Through this system; organisations will be able to conceptualise solutions, and test and iterate them over rapid periods of time – this will help them bring the right solutions to practice in far quicker delivery and quality than most other methodologies because of the strong focus on agile and scrum methods applied to processes.
No, of course not – if it was that simple, every company would be an employer-brand – when an organisation commits to building on and improving their employee experience, they’re committing to an ongoing project – the employee experience isn’t going to be a once-off static solution that is future-fit nor will any one solution suit every employee – it’s a process that will need ongoing nurture, consistent attention and feedback iterations – and will need to always be front of mind alongside the customer or end-user experience within the larger ecosystem that is the organisational experience strategy.
Taking the steps towards HCD and an improved employee experience
Start somewhere – seek the help of qualified and skilled industry professionals to better allocate your budgets and your resources. Spend the time needed to understand your employees – follow the process created to succeed in the efforts of HCD. Discover what the employee experience means for your brand and how this will influence other business units within your organisation.
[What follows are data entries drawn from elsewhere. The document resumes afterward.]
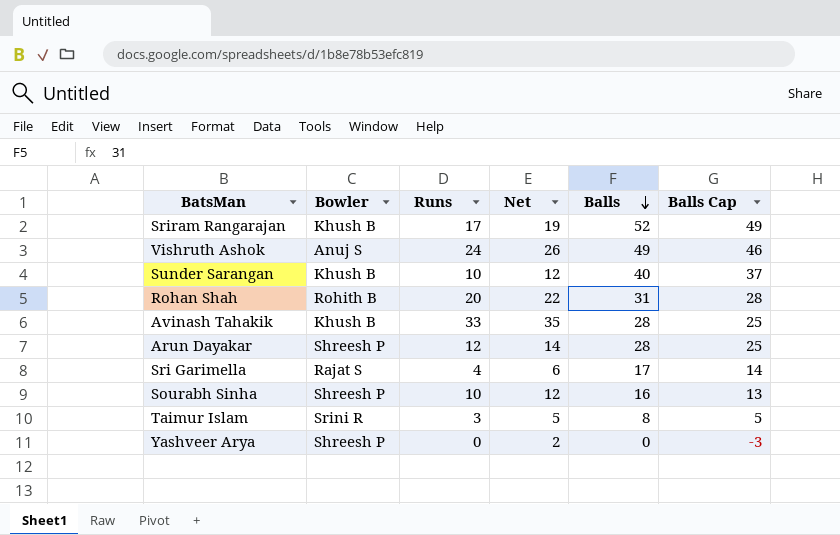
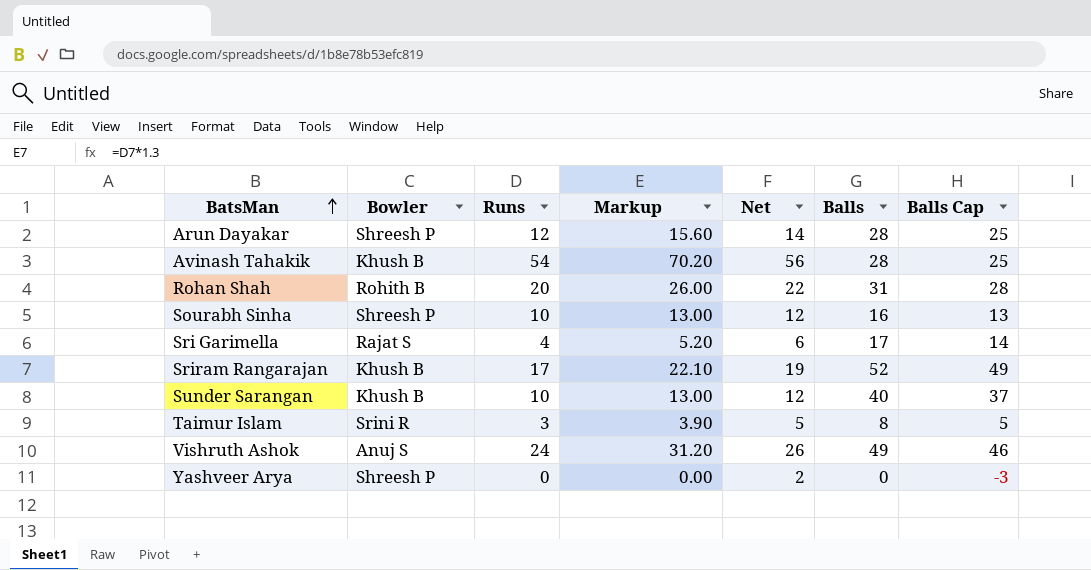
row order: Balls descending -> BatsMan ascending
column Markup | formula: none -> [Runs] * 1.3
Avinash Tahakik | Runs: 33 -> 54
Avinash Tahakik | Net: 35 -> 56

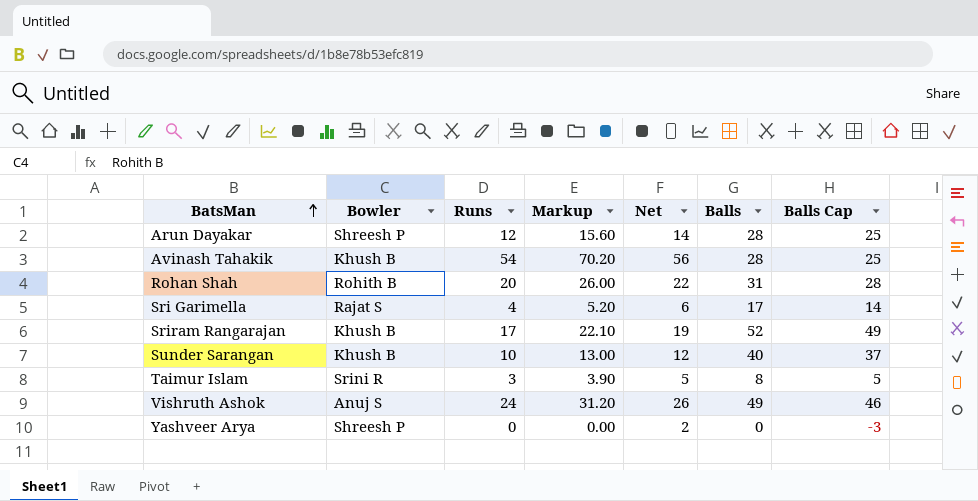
row Sourabh Sinha: Shreesh P | 10 | 13.00 | 12 | 16 | 13 -> none

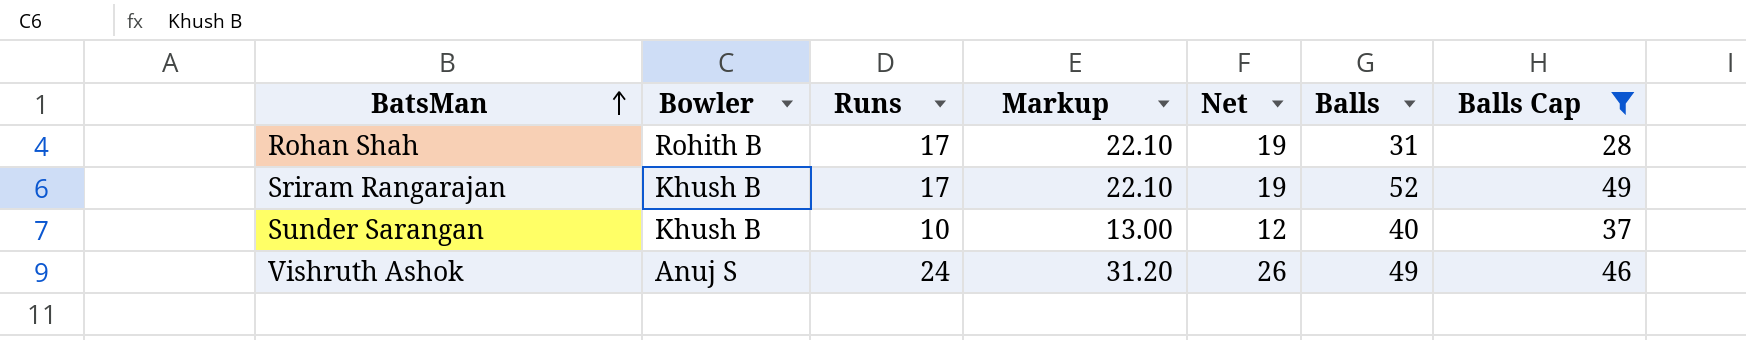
filter: none -> Balls Cap >= 28
Rohan Shah | Runs: 20 -> 17
Rohan Shah | Markup: 26.00 -> 22.10
Rohan Shah | Net: 22 -> 19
Don’t cut corners – while best practice is best practice – often we need to go back to the grassroots to solve even the most simple of challenges – best practice doesn’t always mean best solution. By engaging with an agency or consultancy experienced in HCD as well as best practice methods and models – you’ll be able to harness their experience and expertise working alongside your own people in applying the right solutions to the right challenges.
The time is now to put your employees on your brand roadmap – they play a pivotal role in how your brand is perceived, favoured and remembered – not just by your customers and users but by the future talent you need to attract and, retain.